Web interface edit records
____________
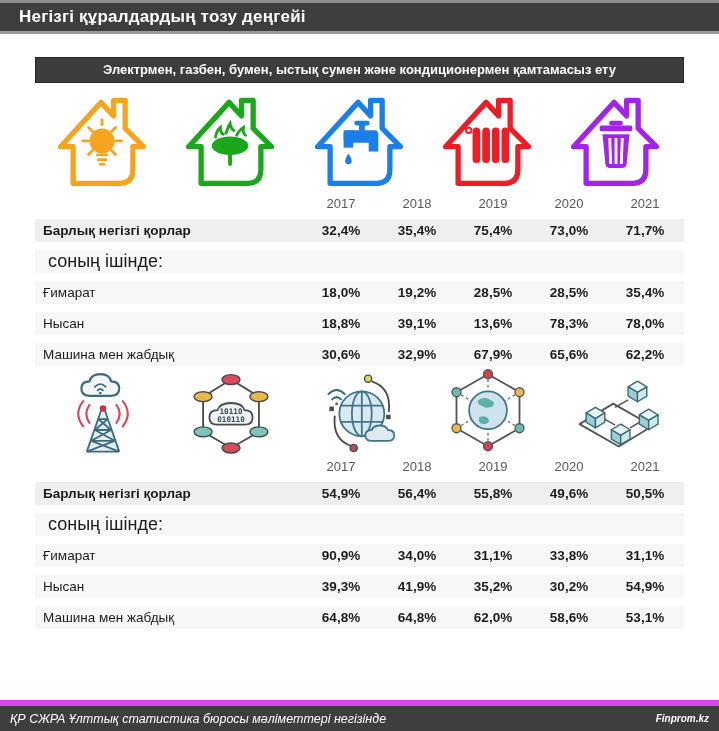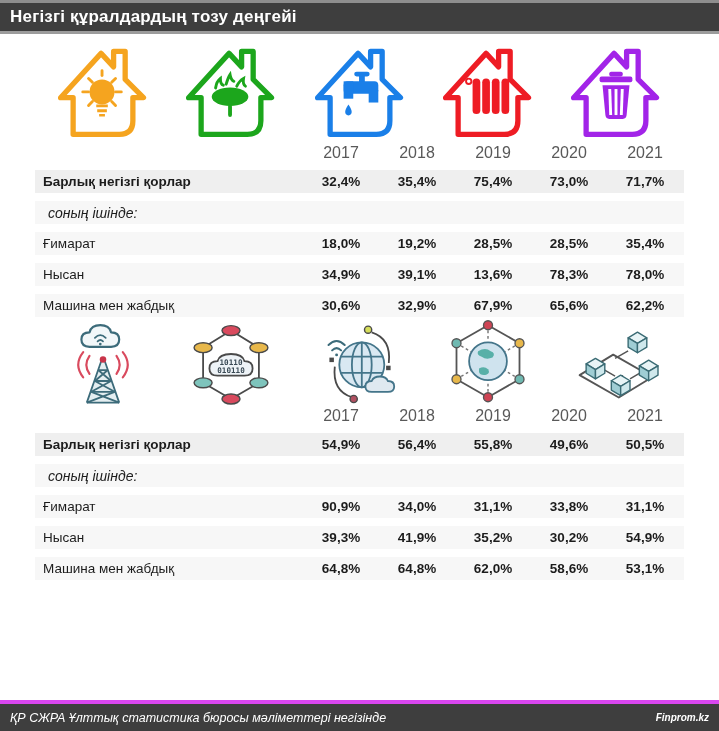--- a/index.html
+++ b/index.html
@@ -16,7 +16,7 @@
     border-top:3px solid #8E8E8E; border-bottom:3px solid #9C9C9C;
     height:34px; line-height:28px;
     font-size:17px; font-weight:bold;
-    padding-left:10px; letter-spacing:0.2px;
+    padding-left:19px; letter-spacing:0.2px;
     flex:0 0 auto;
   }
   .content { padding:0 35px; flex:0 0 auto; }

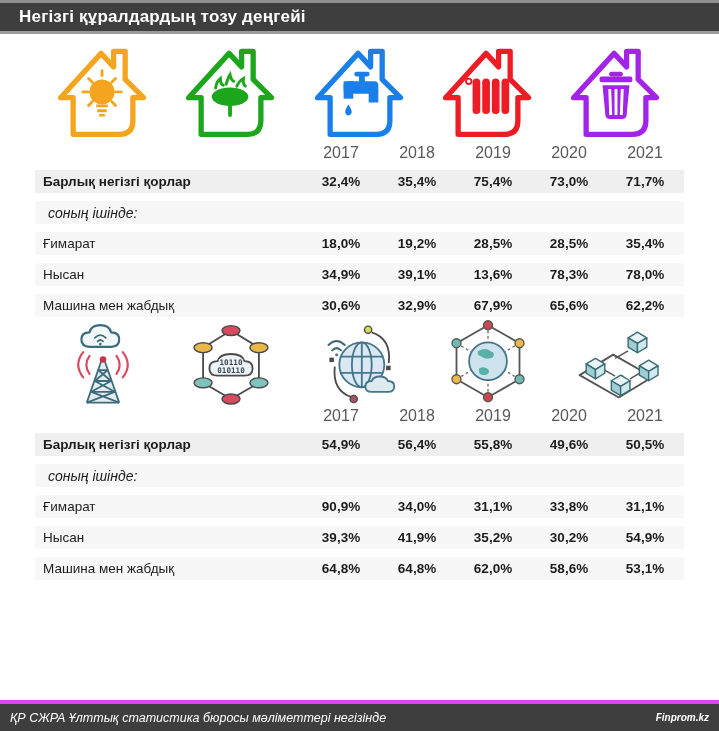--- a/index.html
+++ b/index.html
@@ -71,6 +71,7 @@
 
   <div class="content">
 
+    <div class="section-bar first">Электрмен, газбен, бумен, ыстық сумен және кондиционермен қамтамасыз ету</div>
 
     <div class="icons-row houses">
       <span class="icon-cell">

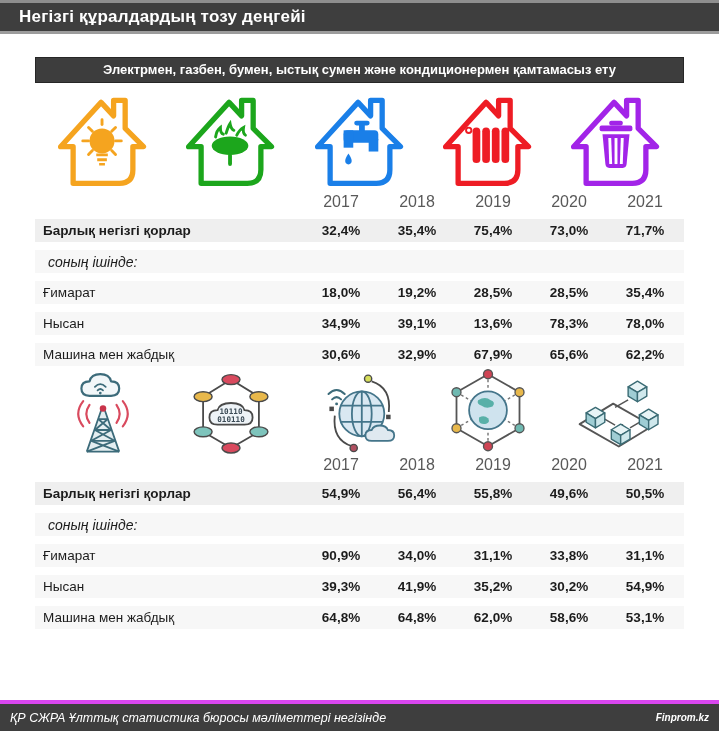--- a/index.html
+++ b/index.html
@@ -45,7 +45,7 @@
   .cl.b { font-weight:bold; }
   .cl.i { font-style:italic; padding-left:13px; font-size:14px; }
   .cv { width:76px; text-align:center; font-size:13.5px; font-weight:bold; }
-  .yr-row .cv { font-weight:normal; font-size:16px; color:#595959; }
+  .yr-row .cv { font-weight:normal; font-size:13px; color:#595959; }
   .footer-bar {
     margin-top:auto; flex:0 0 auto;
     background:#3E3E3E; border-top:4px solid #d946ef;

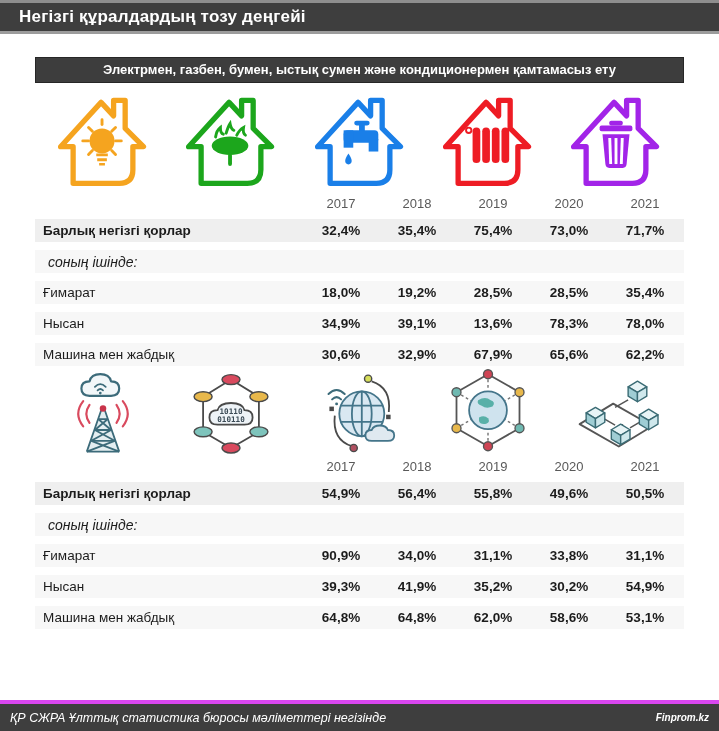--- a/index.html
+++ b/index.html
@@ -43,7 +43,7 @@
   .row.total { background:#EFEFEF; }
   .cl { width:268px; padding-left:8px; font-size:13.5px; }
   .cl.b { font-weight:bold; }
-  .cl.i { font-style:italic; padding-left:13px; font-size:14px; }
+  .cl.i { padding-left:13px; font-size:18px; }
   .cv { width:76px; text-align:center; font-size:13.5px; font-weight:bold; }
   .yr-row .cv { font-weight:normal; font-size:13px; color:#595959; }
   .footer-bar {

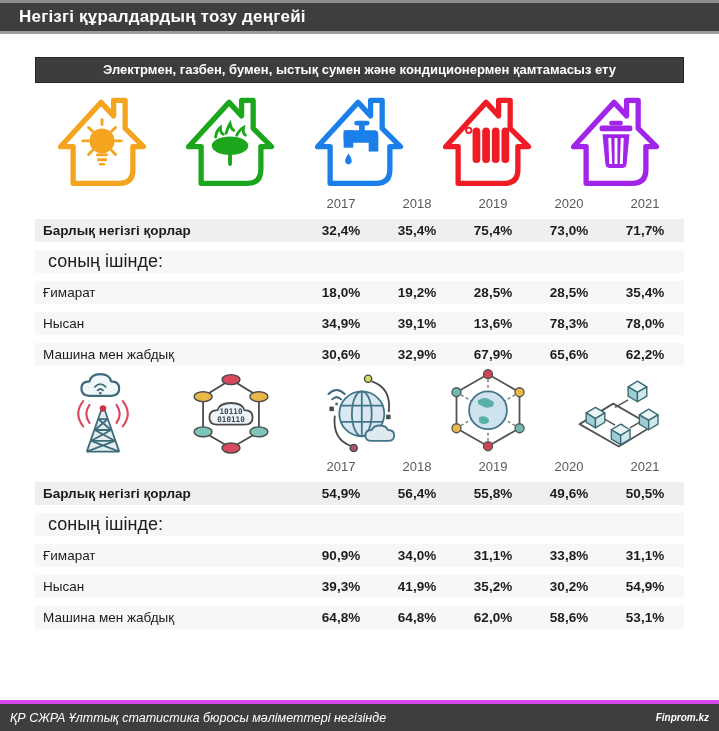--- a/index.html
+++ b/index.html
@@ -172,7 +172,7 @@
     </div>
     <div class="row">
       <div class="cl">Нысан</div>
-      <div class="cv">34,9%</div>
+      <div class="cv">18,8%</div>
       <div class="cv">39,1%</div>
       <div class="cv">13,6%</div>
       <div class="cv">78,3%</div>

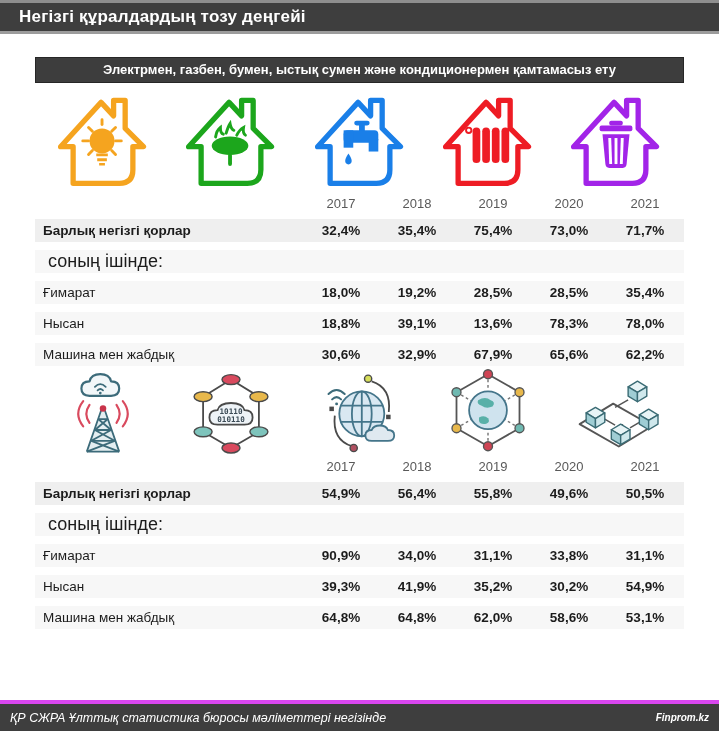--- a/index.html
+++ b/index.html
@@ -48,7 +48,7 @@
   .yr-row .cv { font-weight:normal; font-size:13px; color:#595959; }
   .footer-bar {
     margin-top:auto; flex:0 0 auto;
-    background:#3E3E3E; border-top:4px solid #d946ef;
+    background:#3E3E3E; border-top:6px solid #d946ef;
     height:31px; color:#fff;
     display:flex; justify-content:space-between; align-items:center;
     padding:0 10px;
____________
### WORK TO BE COMPLETED
Output each record above exactly as it stands, excluding all pictures.

### REPLY
--- a/index.html
+++ b/index.html
@@ -16,7 +16,7 @@
     border-top:3px solid #8E8E8E; border-bottom:3px solid #9C9C9C;
     height:34px; line-height:28px;
     font-size:17px; font-weight:bold;
-    padding-left:10px; letter-spacing:0.2px;
+    padding-left:19px; letter-spacing:0.2px;
     flex:0 0 auto;
   }
   .content { padding:0 35px; flex:0 0 auto; }

--- a/index.html
+++ b/index.html
@@ -71,6 +71,7 @@
 
   <div class="content">
 
+    <div class="section-bar first">Электрмен, газбен, бумен, ыстық сумен және кондиционермен қамтамасыз ету</div>
 
     <div class="icons-row houses">
       <span class="icon-cell">

--- a/index.html
+++ b/index.html
@@ -45,7 +45,7 @@
   .cl.b { font-weight:bold; }
   .cl.i { font-style:italic; padding-left:13px; font-size:14px; }
   .cv { width:76px; text-align:center; font-size:13.5px; font-weight:bold; }
-  .yr-row .cv { font-weight:normal; font-size:16px; color:#595959; }
+  .yr-row .cv { font-weight:normal; font-size:13px; color:#595959; }
   .footer-bar {
     margin-top:auto; flex:0 0 auto;
     background:#3E3E3E; border-top:4px solid #d946ef;

--- a/index.html
+++ b/index.html
@@ -43,7 +43,7 @@
   .row.total { background:#EFEFEF; }
   .cl { width:268px; padding-left:8px; font-size:13.5px; }
   .cl.b { font-weight:bold; }
-  .cl.i { font-style:italic; padding-left:13px; font-size:14px; }
+  .cl.i { padding-left:13px; font-size:18px; }
   .cv { width:76px; text-align:center; font-size:13.5px; font-weight:bold; }
   .yr-row .cv { font-weight:normal; font-size:13px; color:#595959; }
   .footer-bar {

--- a/index.html
+++ b/index.html
@@ -172,7 +172,7 @@
     </div>
     <div class="row">
       <div class="cl">Нысан</div>
-      <div class="cv">34,9%</div>
+      <div class="cv">18,8%</div>
       <div class="cv">39,1%</div>
       <div class="cv">13,6%</div>
       <div class="cv">78,3%</div>

--- a/index.html
+++ b/index.html
@@ -48,7 +48,7 @@
   .yr-row .cv { font-weight:normal; font-size:13px; color:#595959; }
   .footer-bar {
     margin-top:auto; flex:0 0 auto;
-    background:#3E3E3E; border-top:4px solid #d946ef;
+    background:#3E3E3E; border-top:6px solid #d946ef;
     height:31px; color:#fff;
     display:flex; justify-content:space-between; align-items:center;
     padding:0 10px;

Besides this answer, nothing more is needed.